I implemented it this way and it seems to work fine, but I’m wondering whether there might be any consequences I’m not aware of, or whether this might be discouraged for some reason.

Thanks

izaychik63 · April 1, 2021, 10:33pm

This node designed for the purpose you described.

dnaki · April 1, 2021, 11:51pm

Thank you for the suggestion, @izaychik63. The Missing Value node would indeed be one way to address the issue. However, we would like to avoid having to always follow our custom node with a Missing Value node, so I’d still be interested in knowing the answer. Kind regards, -Don.

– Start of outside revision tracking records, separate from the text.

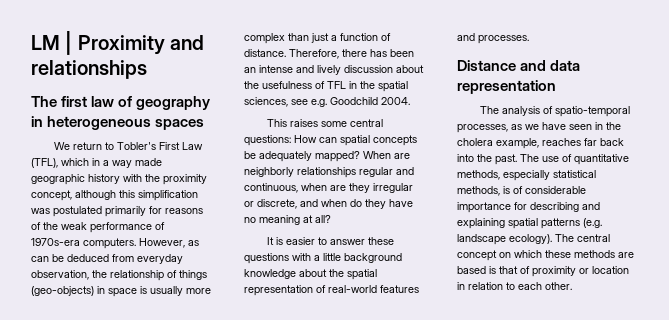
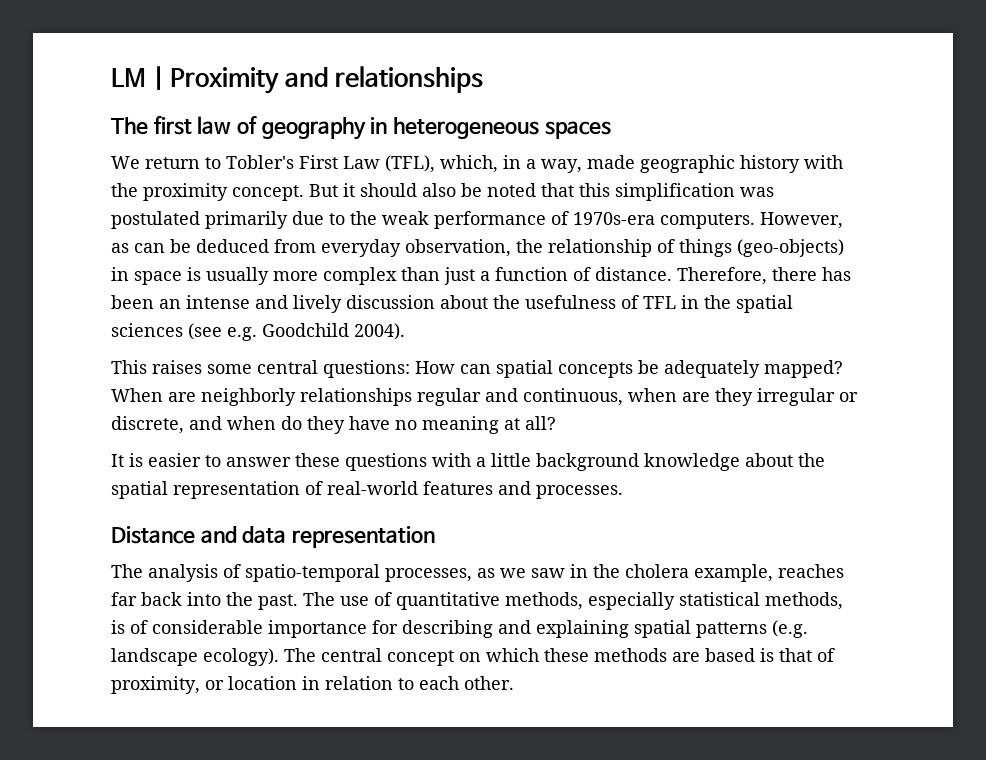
- We return to Tobler's First Law (TFL), which in a way made geographic history with the proximity concept, although this simplification was postulated primarily for reasons of the weak performance of 1970s-era computers.
+ We return to Tobler's First Law (TFL), which, in a way, made geographic history with the proximity concept. But it should also be noted that this simplification was postulated primarily due to the weak performance of 1970s-era computers.
- Therefore, there has been an intense and lively discussion about the usefulness of TFL in the spatial sciences, see e.g. Goodchild 2004.
+ Therefore, there has been an intense and lively discussion about the usefulness of TFL in the spatial sciences (see e.g. Goodchild 2004).
- The analysis of spatio-temporal processes, as we have seen in the cholera example, reaches far back into the past.
+ The analysis of spatio-temporal processes, as we saw in the cholera example, reaches far back into the past.
- The central concept on which these methods are based is that of proximity or location in relation to each other.
+ The central concept on which these methods are based is that of proximity, or location in relation to each other.

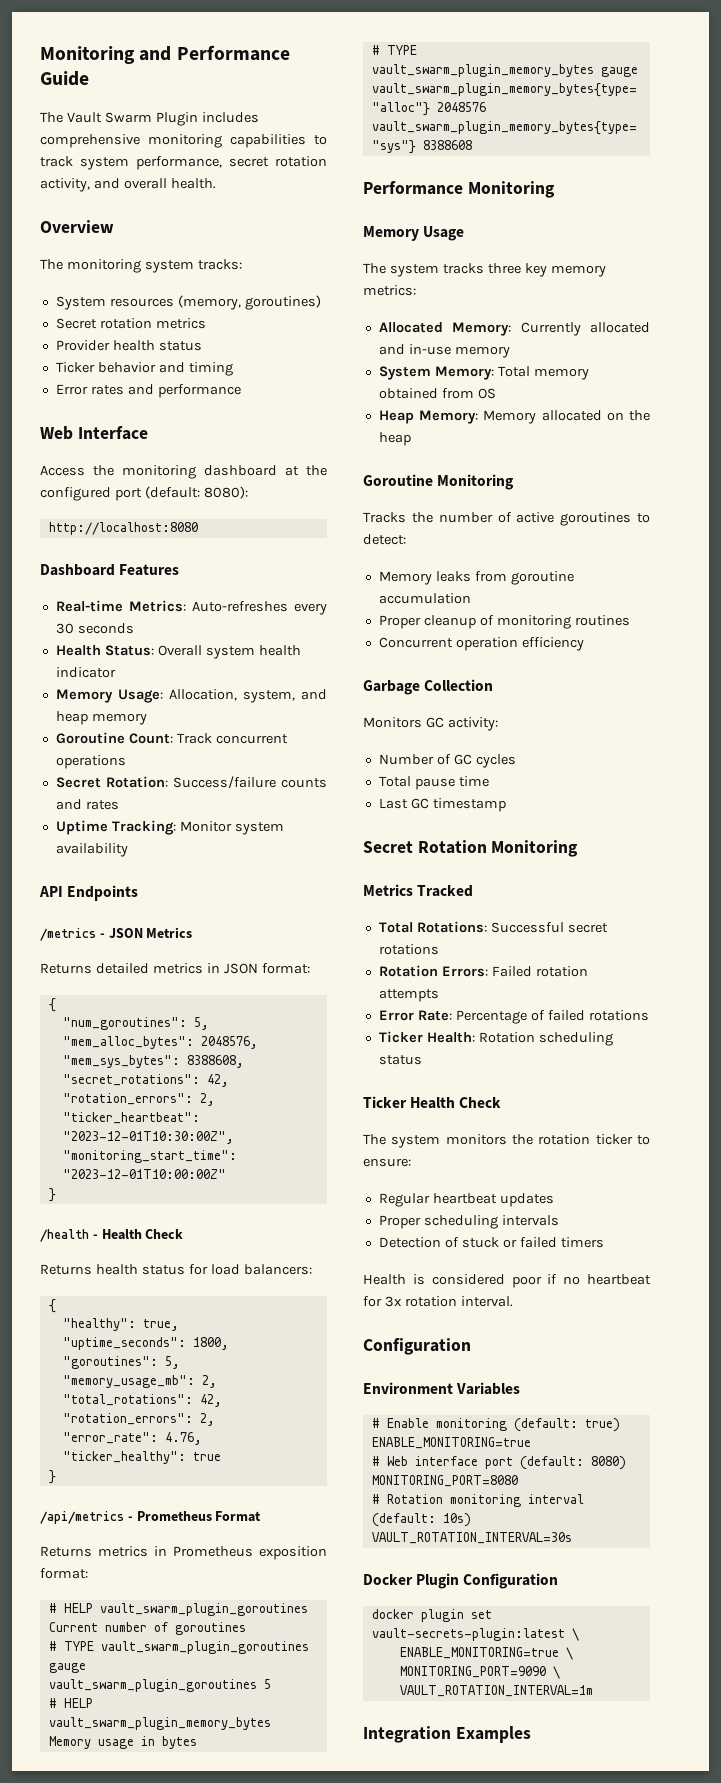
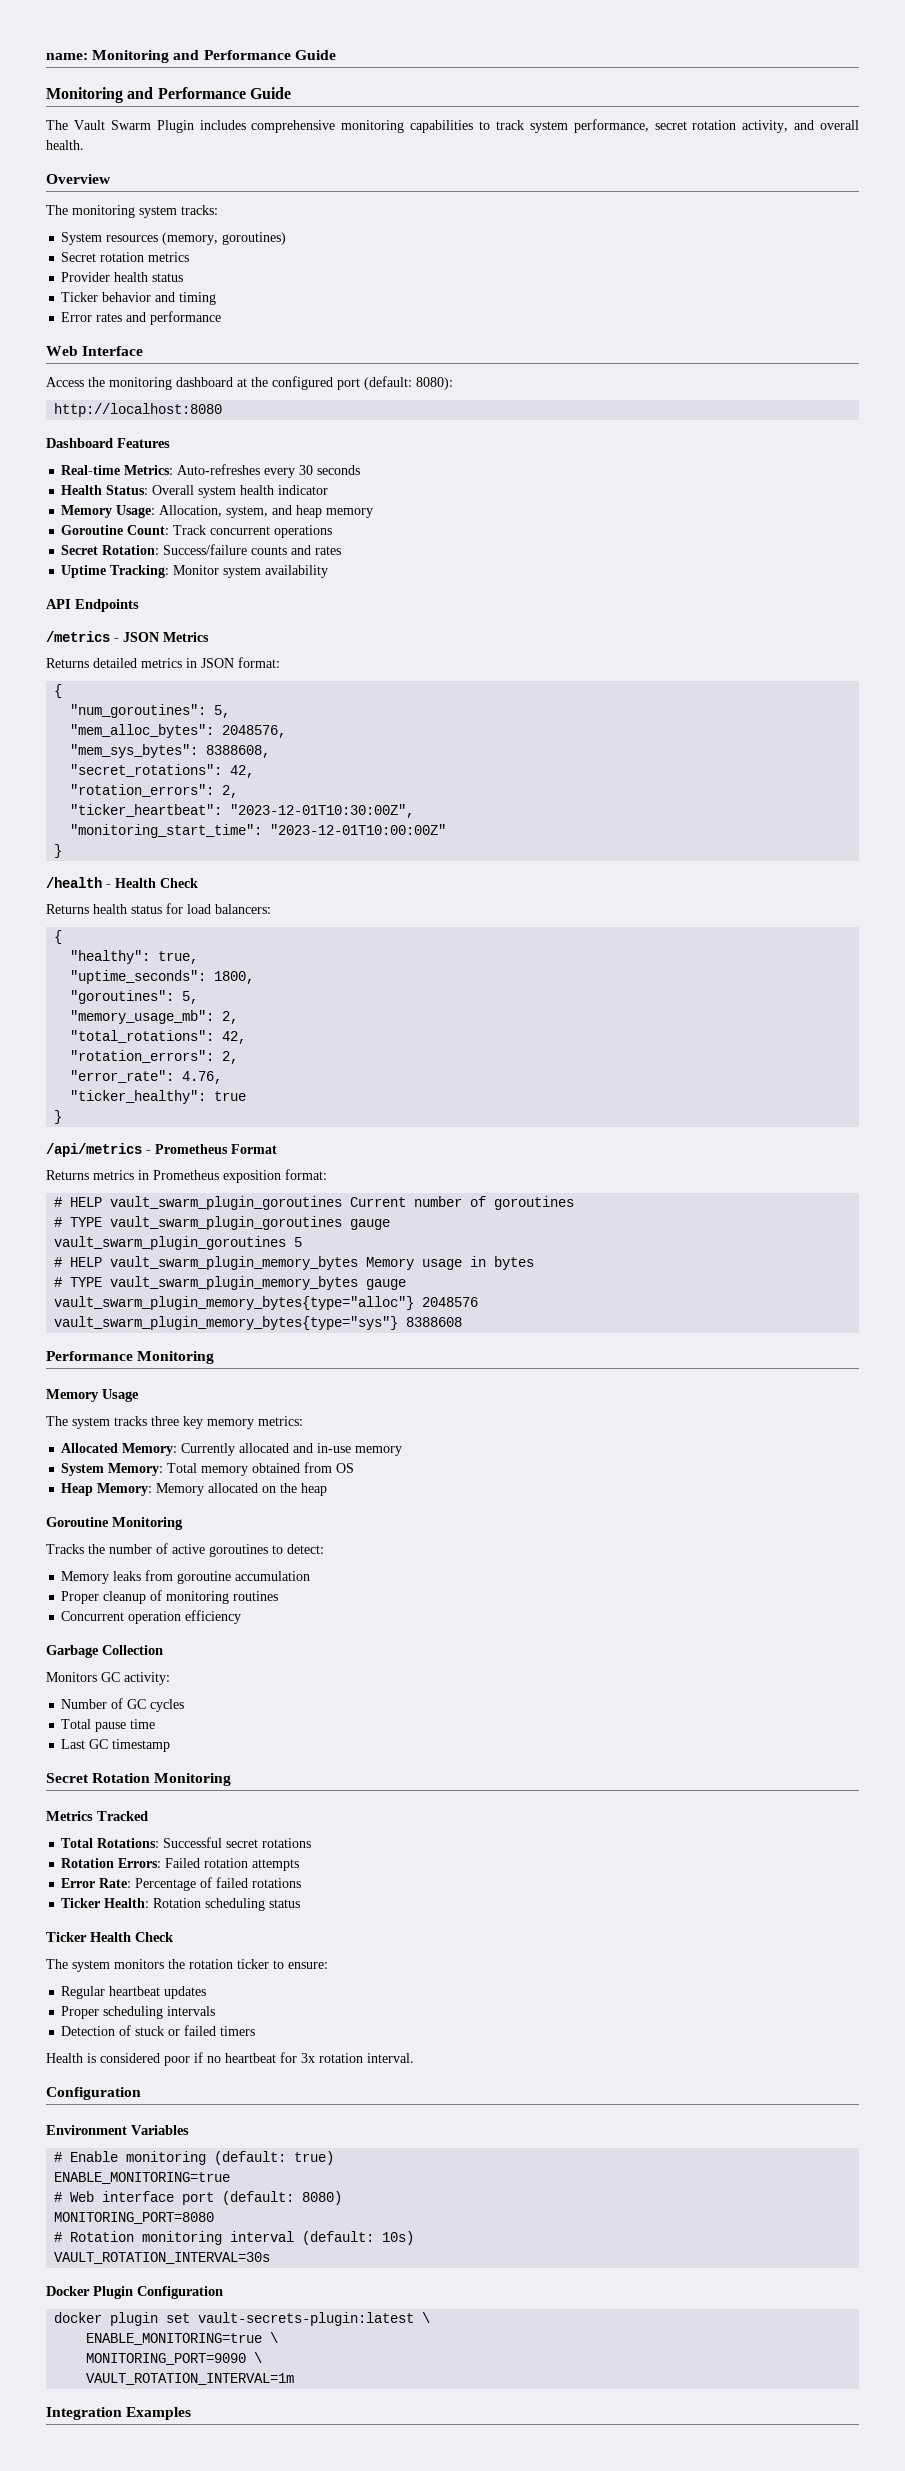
+ name: Monitoring and Performance Guide

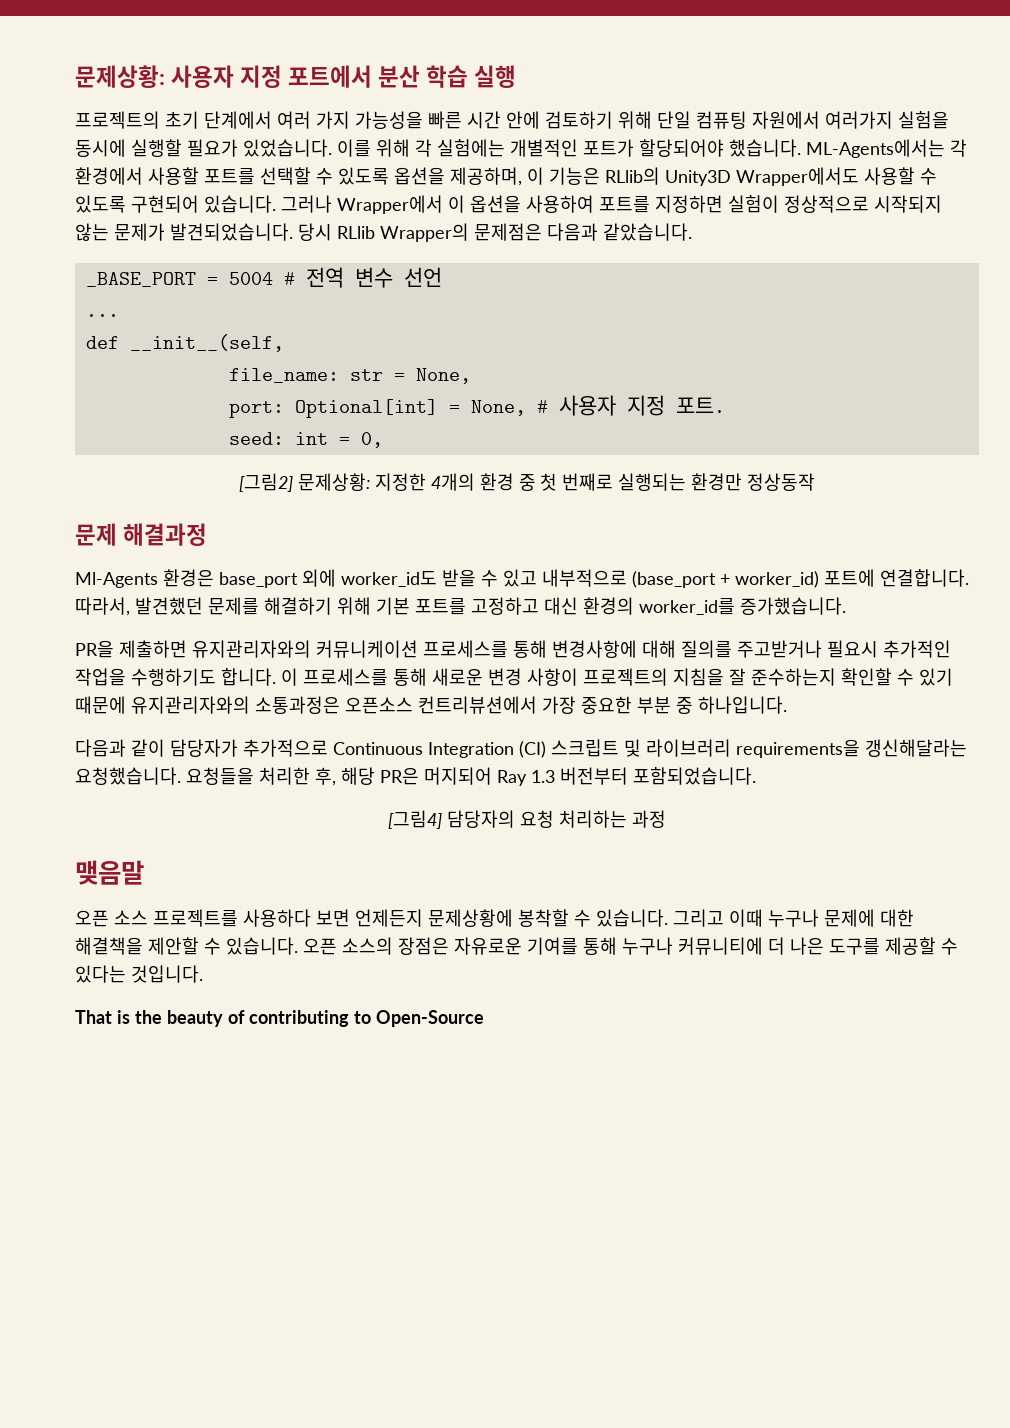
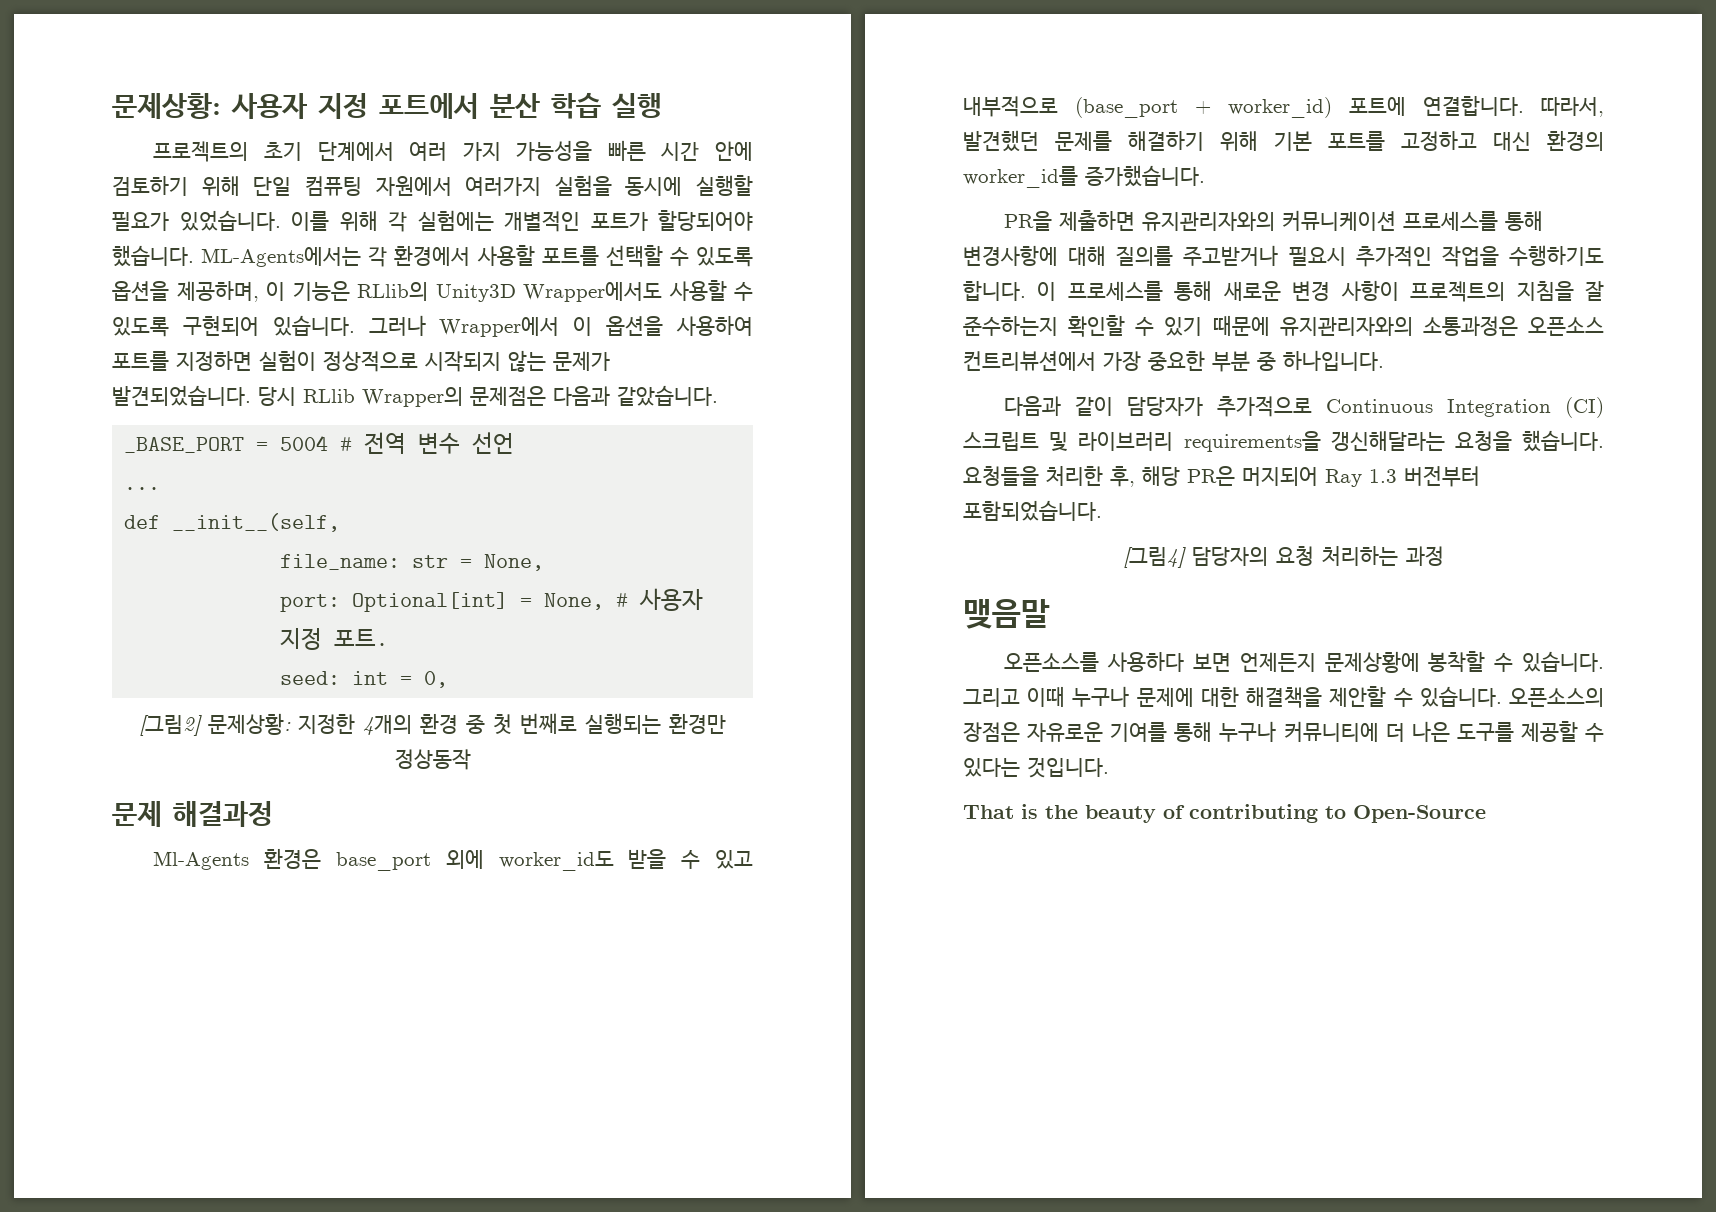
- 다음과 같이 담당자가 추가적으로 Continuous Integration (CI) 스크립트 및 라이브러리 requirements을 갱신해달라는 요청했습니다.
+ 다음과 같이 담당자가 추가적으로 Continuous Integration (CI) 스크립트 및 라이브러리 requirements을 갱신해달라는 요청을 했습니다.
- 오픈 소스 프로젝트를 사용하다 보면 언제든지 문제상황에 봉착할 수 있습니다.
+ 오픈소스를 사용하다 보면 언제든지 문제상황에 봉착할 수 있습니다.
- 오픈 소스의 장점은 자유로운 기여를 통해 누구나 커뮤니티에 더 나은 도구를 제공할 수 있다는 것입니다.
+ 오픈소스의 장점은 자유로운 기여를 통해 누구나 커뮤니티에 더 나은 도구를 제공할 수 있다는 것입니다.

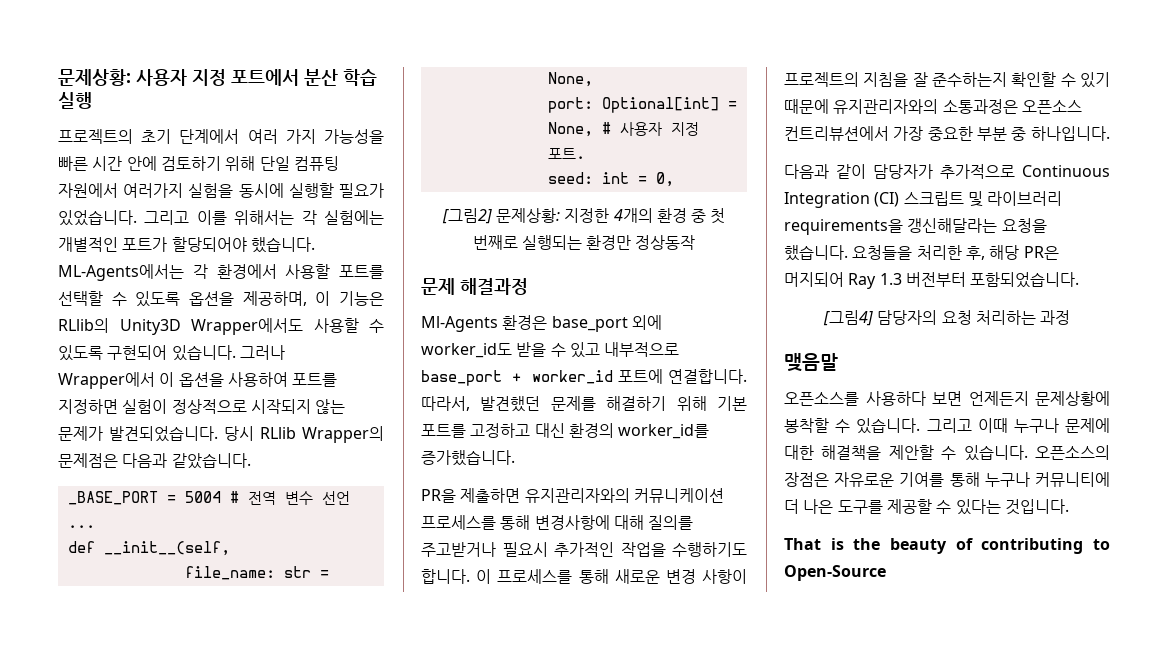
- 이를 위해 각 실험에는 개별적인 포트가 할당되어야 했습니다.
+ 그리고 이를 위해서는 각 실험에는 개별적인 포트가 할당되어야 했습니다.
- Ml-Agents 환경은 base_port 외에 worker_id도 받을 수 있고 내부적으로 (base_port + worker_id) 포트에 연결합니다.
+ Ml-Agents 환경은 base_port 외에 worker_id도 받을 수 있고 내부적으로 base_port + worker_id 포트에 연결합니다.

qqilihq · April 2, 2021, 6:03am

Hi,

singleton instances don’t seem to be a problem. See e.g. the source code here which does the same: org.knime.core.data.MissingCell.INSTANCE or org.knime.core.data.def.BooleanCell.TRUE.

– Philipp

MarcelW · April 2, 2021, 10:46am

Hi @dnaki,

One thing you may want to consider is that, as soon as a table has been written to disk and read back in, your singleton cell will be replaced by ordinary string cell instances. BooleanCell and MissingCell have custom (de)serialization logic in place to prevent that from happening (see here, for example).

Marcel

dnaki · April 2, 2021, 3:16pm

Ah, okay, that’s an important consideration. Thanks. -Don

system · April 9, 2021, 3:16pm

This topic was automatically closed 7 days after the last reply. New replies are no longer allowed.